Пёс остановился и посмотрел на меня четырьмя глазами. Рыжая грудь у него была широкая, передние лапы раскорячены, как у бульдога. Я попробовал в густой шерсти под грудью разглядеть спрятанную пятую лапу, но не смог. Быть может, пятая лапа не передняя, а задняя? Гм… Барбос хоть и двухголовый, но всё-таки пёс, и то, что было у него между задними лапами, к пятой лапе не имело никакого отношения.
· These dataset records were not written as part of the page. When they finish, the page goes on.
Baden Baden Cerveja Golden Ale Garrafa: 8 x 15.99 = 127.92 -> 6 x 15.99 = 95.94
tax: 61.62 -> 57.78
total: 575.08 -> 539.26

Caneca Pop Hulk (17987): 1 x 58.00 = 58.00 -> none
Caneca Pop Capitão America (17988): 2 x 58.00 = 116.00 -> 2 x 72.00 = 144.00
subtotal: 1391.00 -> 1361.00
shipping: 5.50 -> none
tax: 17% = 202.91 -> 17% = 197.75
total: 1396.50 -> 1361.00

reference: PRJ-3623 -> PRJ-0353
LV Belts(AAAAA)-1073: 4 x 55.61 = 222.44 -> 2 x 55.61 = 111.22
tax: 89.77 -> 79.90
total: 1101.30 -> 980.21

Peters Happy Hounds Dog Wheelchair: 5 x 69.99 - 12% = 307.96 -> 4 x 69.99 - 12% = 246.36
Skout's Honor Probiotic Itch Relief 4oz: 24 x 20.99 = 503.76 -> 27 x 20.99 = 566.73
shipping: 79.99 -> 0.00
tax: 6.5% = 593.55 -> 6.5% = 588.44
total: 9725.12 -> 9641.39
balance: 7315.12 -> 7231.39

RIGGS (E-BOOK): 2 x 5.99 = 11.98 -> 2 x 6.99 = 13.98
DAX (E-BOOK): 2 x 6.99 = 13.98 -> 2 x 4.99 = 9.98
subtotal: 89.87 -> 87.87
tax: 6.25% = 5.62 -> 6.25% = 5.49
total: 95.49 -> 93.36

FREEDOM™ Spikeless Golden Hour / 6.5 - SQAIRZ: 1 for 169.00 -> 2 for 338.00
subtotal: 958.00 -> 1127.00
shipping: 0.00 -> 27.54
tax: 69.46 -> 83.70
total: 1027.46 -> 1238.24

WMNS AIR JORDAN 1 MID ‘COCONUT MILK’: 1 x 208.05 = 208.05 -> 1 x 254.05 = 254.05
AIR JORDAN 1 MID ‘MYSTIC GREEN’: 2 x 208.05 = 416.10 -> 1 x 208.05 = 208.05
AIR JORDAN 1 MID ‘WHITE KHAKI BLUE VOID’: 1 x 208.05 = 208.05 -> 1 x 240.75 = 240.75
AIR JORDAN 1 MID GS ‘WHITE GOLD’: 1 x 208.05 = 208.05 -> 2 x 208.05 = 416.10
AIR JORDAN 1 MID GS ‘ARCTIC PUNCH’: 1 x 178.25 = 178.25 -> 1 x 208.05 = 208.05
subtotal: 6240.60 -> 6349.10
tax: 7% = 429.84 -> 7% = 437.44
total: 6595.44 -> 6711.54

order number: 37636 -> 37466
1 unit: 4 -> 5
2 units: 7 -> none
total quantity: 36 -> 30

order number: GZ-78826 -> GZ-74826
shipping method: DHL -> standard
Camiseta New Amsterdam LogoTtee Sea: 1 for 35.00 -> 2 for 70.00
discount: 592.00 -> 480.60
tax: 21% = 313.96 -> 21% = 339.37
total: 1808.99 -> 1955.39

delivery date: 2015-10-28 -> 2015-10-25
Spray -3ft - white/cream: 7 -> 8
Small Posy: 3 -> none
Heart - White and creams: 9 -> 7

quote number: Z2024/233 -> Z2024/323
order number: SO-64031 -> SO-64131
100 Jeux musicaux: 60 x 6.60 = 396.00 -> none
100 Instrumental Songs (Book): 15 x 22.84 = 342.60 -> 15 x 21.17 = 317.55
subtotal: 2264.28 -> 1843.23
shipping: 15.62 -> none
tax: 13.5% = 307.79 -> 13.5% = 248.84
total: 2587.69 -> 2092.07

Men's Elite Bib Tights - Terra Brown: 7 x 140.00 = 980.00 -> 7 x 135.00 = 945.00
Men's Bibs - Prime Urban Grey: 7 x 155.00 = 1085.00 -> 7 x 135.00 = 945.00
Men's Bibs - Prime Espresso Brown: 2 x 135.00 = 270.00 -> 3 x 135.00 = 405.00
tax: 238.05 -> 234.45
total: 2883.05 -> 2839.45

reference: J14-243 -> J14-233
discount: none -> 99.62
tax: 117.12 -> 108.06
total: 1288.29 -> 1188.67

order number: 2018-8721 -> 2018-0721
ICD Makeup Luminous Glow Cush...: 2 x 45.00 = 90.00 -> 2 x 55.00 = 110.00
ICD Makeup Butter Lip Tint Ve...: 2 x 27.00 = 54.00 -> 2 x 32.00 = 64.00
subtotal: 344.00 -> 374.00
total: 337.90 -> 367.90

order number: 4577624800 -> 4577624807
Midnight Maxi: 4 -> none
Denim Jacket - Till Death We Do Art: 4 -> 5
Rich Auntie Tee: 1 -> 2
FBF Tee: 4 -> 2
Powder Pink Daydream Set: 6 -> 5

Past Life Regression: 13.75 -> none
Чёрная голова заворчала, белая лениво тявкнула, словно Барбос спрашивал, зачем я его остановил. Вспомнив, что говорила Кузьминична о пятой лапе, я не стал ею интересоваться.
– Никак не могу понять, – сказал я Барбосу, – какая из голов у тебя Бар, а какая Бос?
Головы недоумённо посмотрели друг на друга и пренебрежительно прыснули. Умная псина, понимает… И тогда я решил позлить его.